* _Problem details_: Output exactly the lines that run from the start of the records to the line with "0; top: 8px;", counting both ends, and skip the pictures.

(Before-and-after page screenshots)
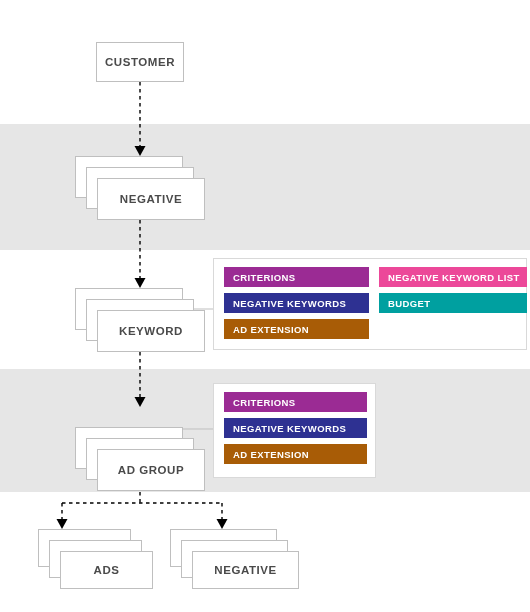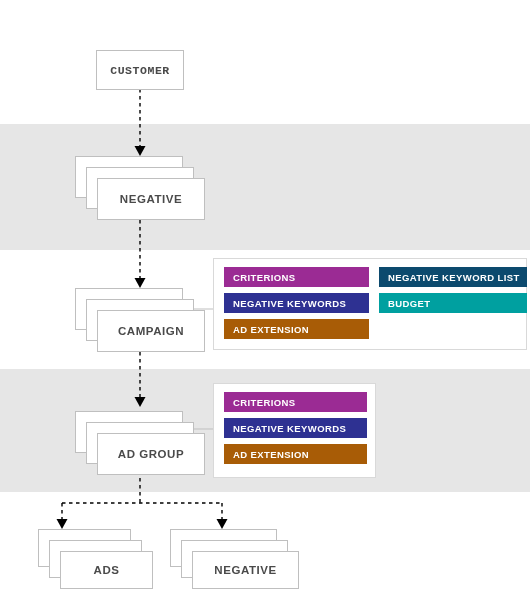--- a/index.html
+++ b/index.html
@@ -57,33 +57,33 @@
     justify-content: center;
   }
   .node-label {
     font-size: 11.5px;
     font-weight: bold;
     letter-spacing: 0.55px;
     color: #4a4a4a;
     white-space: nowrap;
   }
   
-  .single .card.front { left: 0; top: 8px; font-family: Liberation Mono, monospace; }
+  .single .card.front { left: 0; top: 0; }
 
   
   #node-customer { left: 96px; top: 42px;  width: 88px; height: 40px; }
   #node-customer .card { width: 88px; height: 40px; }
 
   #node-account  { left: 75px; top: 156px; width: 130px; height: 64px; }
   #node-account .card { width: 108px; height: 42px; }
 
   #node-campaign { left: 75px; top: 288px; width: 130px; height: 64px; }
   #node-campaign .card { width: 108px; height: 42px; }
 
-  #node-adgroup  { left: 75px; top: 411px; width: 154px; height: 64px; }
+  #node-adgroup  { left: 75px; top: 427px; width: 154px; height: 64px; }
   #node-adgroup .card { width: 108px; height: 42px; }
 
   #node-ads      { left: 22px; top: 529px; width: 115px; height: 60px; }
   #node-ads .card { width: 93px; height: 38px; margin-left: 16px; }
 
   #node-keywords { left: 170px; top: 529px; width: 129px; height: 60px; }
   #node-keywords .card { width: 107px; height: 38px; }
 
   
   .panel {
@@ -161,21 +161,21 @@
     <div class="card back1"></div>
     <div class="card front">
       <span class="node-label">NEGATIVE</span>
     </div>
   </div>
 
   <div class="node" id="node-campaign">
     <div class="card back2"></div>
     <div class="card back1"></div>
     <div class="card front">
-      <span class="node-label">CAMPAIGN</span>
+      <span class="node-label">KEYWORD</span>
     </div>
   </div>
 
   <div class="node" id="node-adgroup">
     <div class="card back2"></div>
     <div class="card back1"></div>
     <div class="card front">
       <span class="node-label">AD GROUP</span>
     </div>
   </div>
@@ -202,21 +202,21 @@
         <span>CRITERIONS</span>
       </div>
       <div class="tag w-left" style="background-color: rgb(46, 49, 146);">
         <span>NEGATIVE KEYWORDS</span>
       </div>
       <div class="tag w-left" style="background-color: rgb(168, 92, 6);">
         <span>AD EXTENSION</span>
       </div>
     </div>
     <div class="panel-col">
-      <div class="tag w-right" style="background-color: #0c4a6e;">
+      <div class="tag w-right" style="background-color: #ec4899;">
         <span>NEGATIVE KEYWORD LIST</span>
       </div>
       <div class="tag w-right" style="background-color: rgb(0, 160, 160);">
         <span>BUDGET</span>
       </div>
       <div class="tag w-right spacer"></div>
     </div>
   </div>
 
   <div class="panel" id="panel-adgroup">

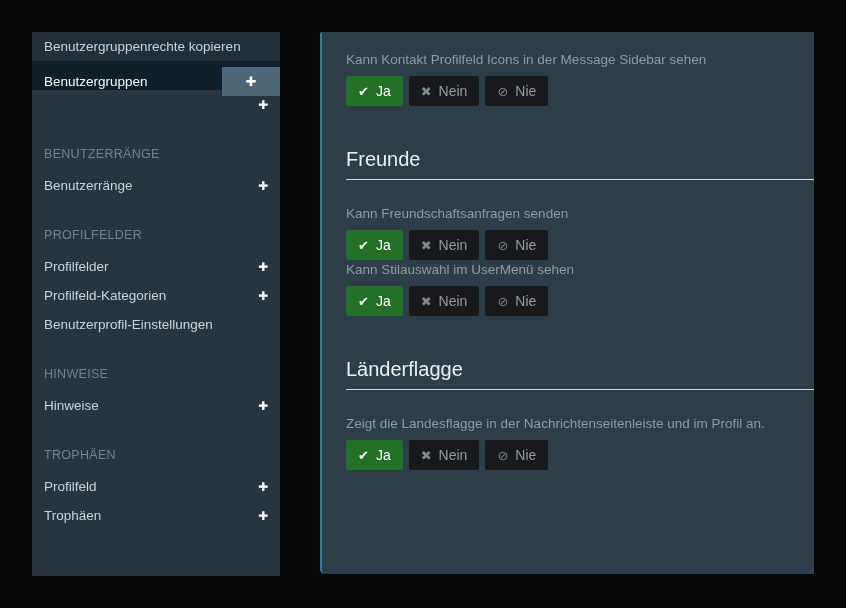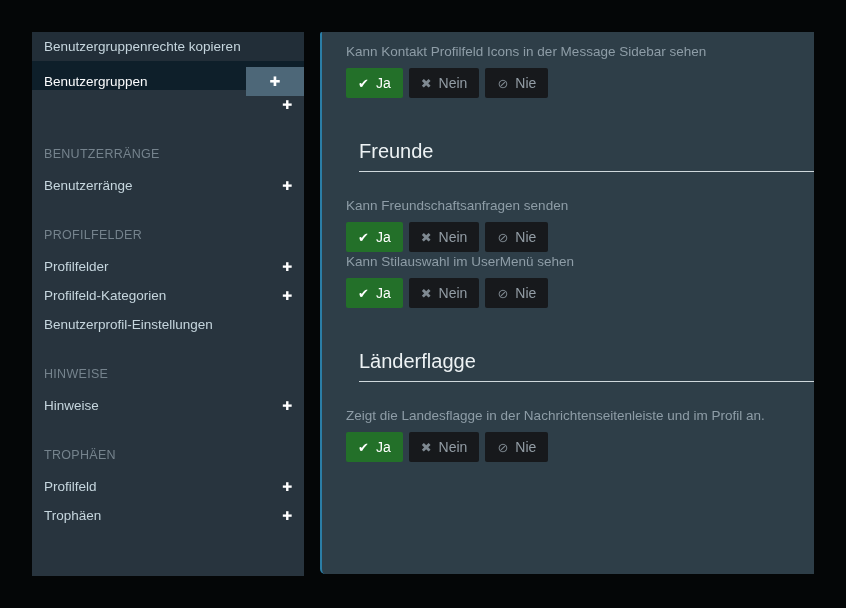--- a/index.html
+++ b/index.html
@@ -5,21 +5,21 @@
   html,body{margin:0;padding:0;}
   body{
     width:846px;height:608px;position:relative;overflow:hidden;
     background:#040607;
     font-family:"Liberation Sans","DejaVu Sans",sans-serif;
     -webkit-font-smoothing:antialiased;
   }
 
   
   .sidebar{
-    position:absolute;left:32px;top:32px;width:272px;height:544px;
+    position:absolute;left:32px;top:32px;width:248px;height:544px;
     background:#28343e;box-sizing:border-box;
   }
   .sb-item{
     height:29px;display:flex;align-items:center;
     padding:0 12px;box-sizing:border-box;
     color:#c6d6de;font-size:13.5px;cursor:pointer;white-space:nowrap;
   }
   .sb-item.dim{background:#222e38;}
   .sb-label{flex:1;overflow:hidden;}
   .plus{
@@ -37,24 +37,24 @@
     margin:27px 0 9px;padding:0 12px;height:16px;line-height:16px;
     color:#75838d;font-size:12.5px;letter-spacing:.3px;white-space:nowrap;
   }
 
   
   .content{
     position:absolute;left:320px;top:32px;width:494px;height:542px;
     box-sizing:border-box;background:#2e3e48;
     border-left:2px solid #2b7ea6;
     border-radius:2px 0 0 5px;
-    padding:0 24px;overflow:hidden;
+    padding:8px 24px;overflow:hidden;
   }
   .sec-heading{
-    margin:42px -24px 24px 13px;padding:0 0 9px 0;
+    margin:42px -24px 24px 0;padding:0 0 9px 0;
     font-size:20px;line-height:22px;font-weight:400;color:#edf2f4;
     border-bottom:1px solid #cfd8dc;white-space:nowrap;
   }
   .section.first{padding-top:10px;}
   .opt-label{
     margin:0 0 7px;color:#8e9da7;font-size:13.5px;line-height:19px;white-space:nowrap;
   }
   .btn-row{display:flex;gap:6px;}
   .btn{
     height:30px;display:inline-flex;align-items:center;gap:7px;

* _Written solution_:
--- a/index.html
+++ b/index.html
@@ -57,33 +57,33 @@
     justify-content: center;
   }
   .node-label {
     font-size: 11.5px;
     font-weight: bold;
     letter-spacing: 0.55px;
     color: #4a4a4a;
     white-space: nowrap;
   }
   
-  .single .card.front { left: 0; top: 8px; font-family: Liberation Mono, monospace; }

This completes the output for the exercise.